**DESCRIPTION OF THE TASK**: Exclude any images and output the remaining records exactly.

[Records from a dataset]
= Beginning of Section =

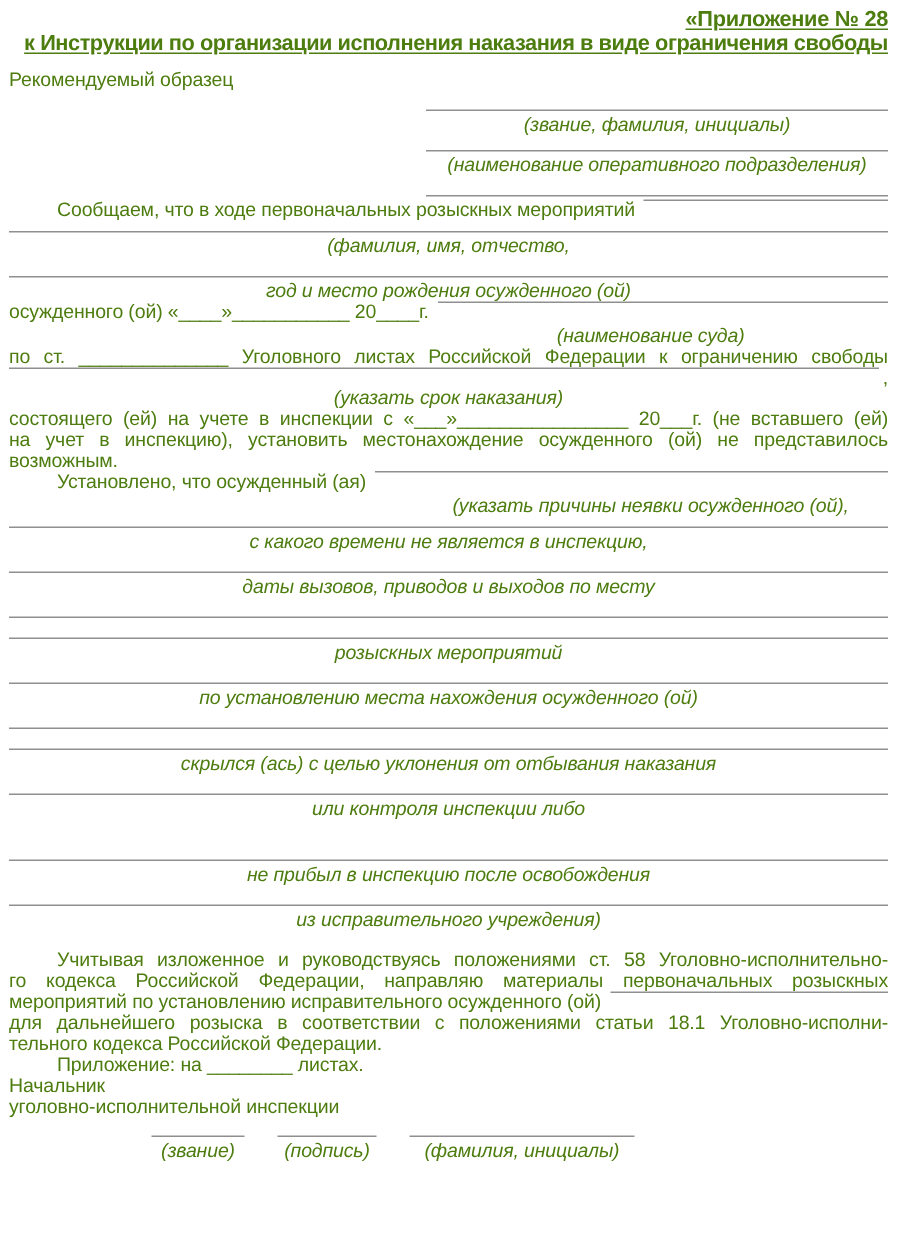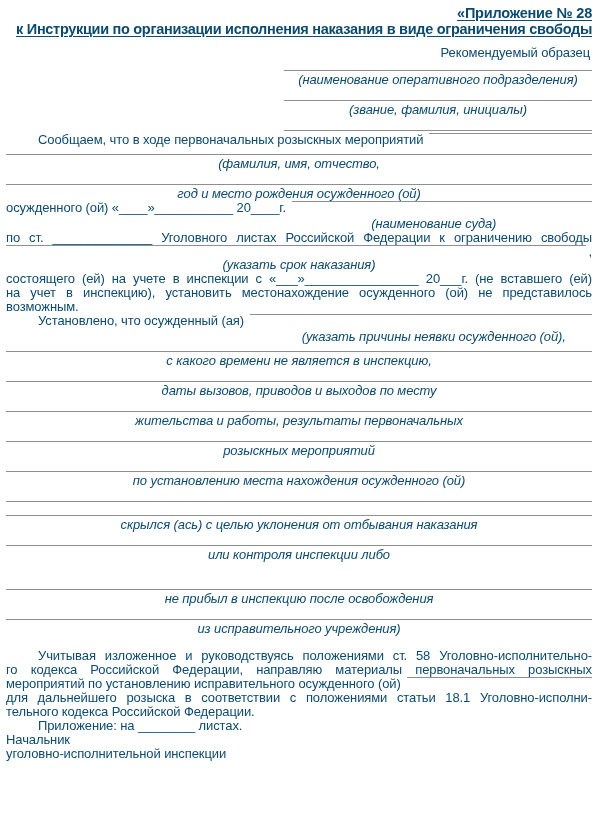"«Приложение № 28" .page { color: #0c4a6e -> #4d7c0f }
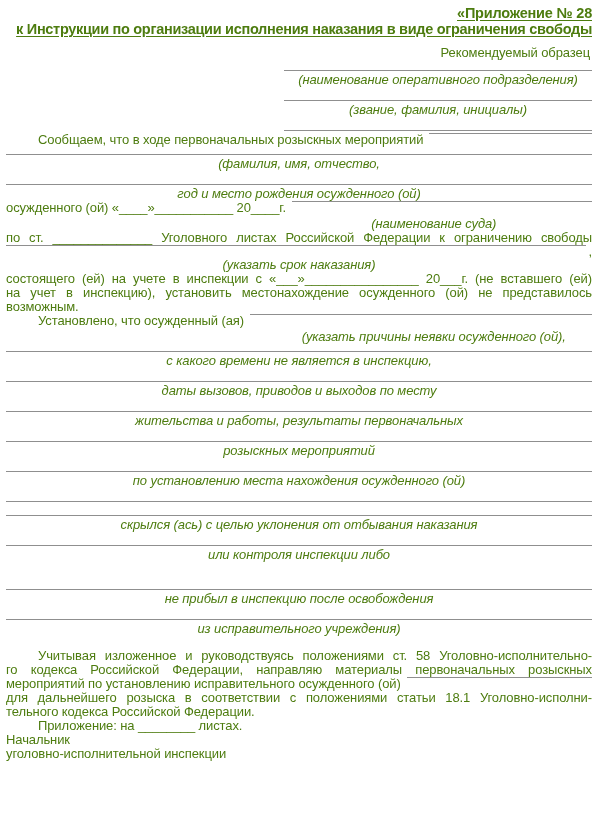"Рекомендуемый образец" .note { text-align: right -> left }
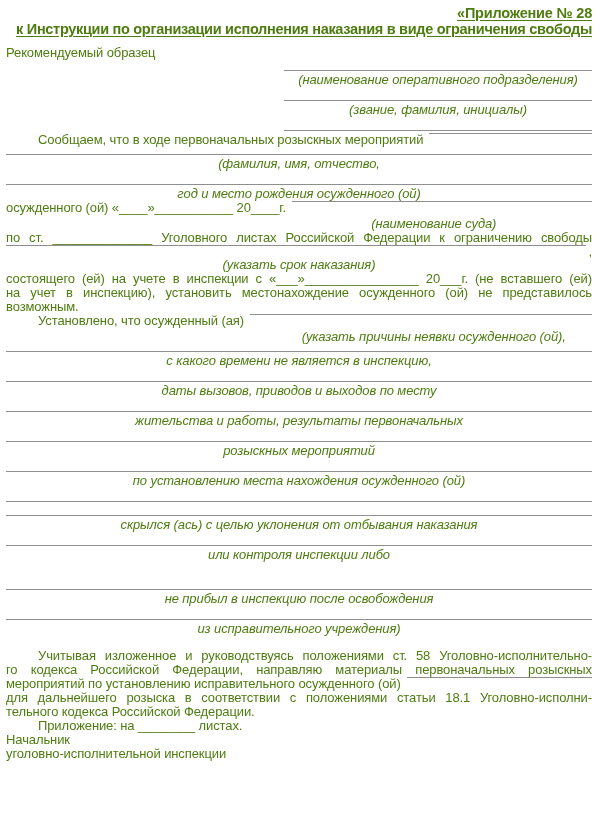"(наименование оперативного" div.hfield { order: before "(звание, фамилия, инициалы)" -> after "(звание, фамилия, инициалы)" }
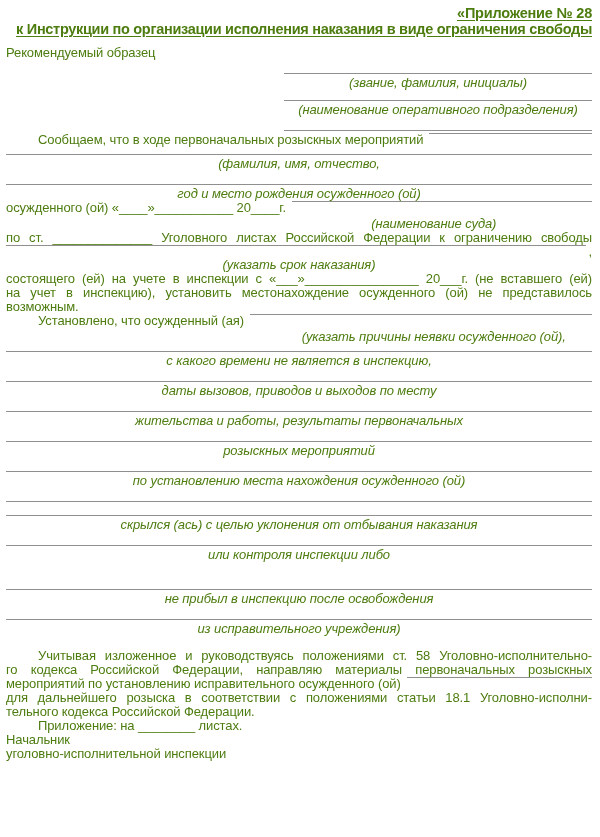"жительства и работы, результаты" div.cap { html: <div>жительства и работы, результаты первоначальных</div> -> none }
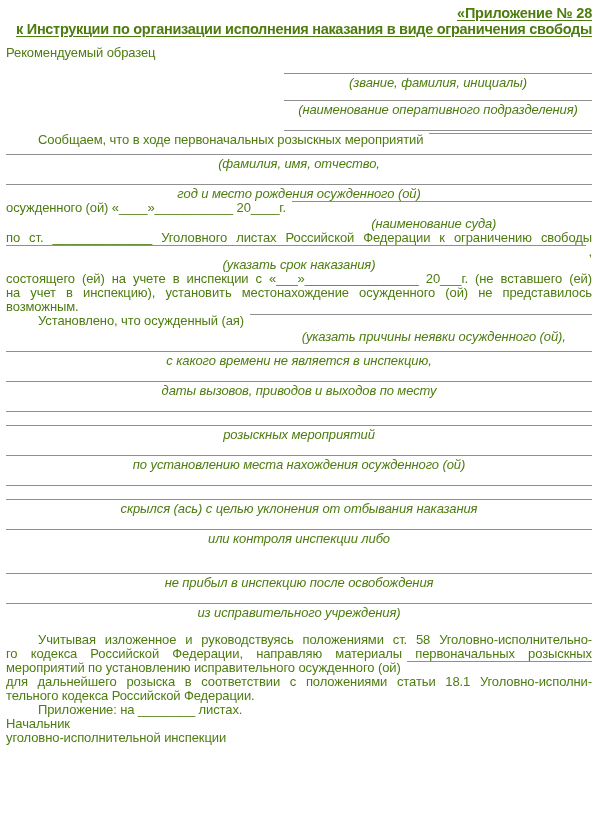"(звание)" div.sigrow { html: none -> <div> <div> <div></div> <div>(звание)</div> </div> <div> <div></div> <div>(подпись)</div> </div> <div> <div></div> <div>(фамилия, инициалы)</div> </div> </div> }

= End of Section =

**ANSWER TO THIS TASK**:
"«Приложение № 28" .page { color: #0c4a6e -> #4d7c0f }
"Рекомендуемый образец" .note { text-align: right -> left }
"(наименование оперативного" div.hfield { order: before "(звание, фамилия, инициалы)" -> after "(звание, фамилия, инициалы)" }
"жительства и работы, результаты" div.cap { html: <div>жительства и работы, результаты первоначальных</div> -> none }
"(звание)" div.sigrow { html: none -> <div> <div> <div></div> <div>(звание)</div> </div> <div> <div></div> <div>(подпись)</div> </div> <div> <div></div> <div>(фамилия, инициалы)</div> </div> </div> }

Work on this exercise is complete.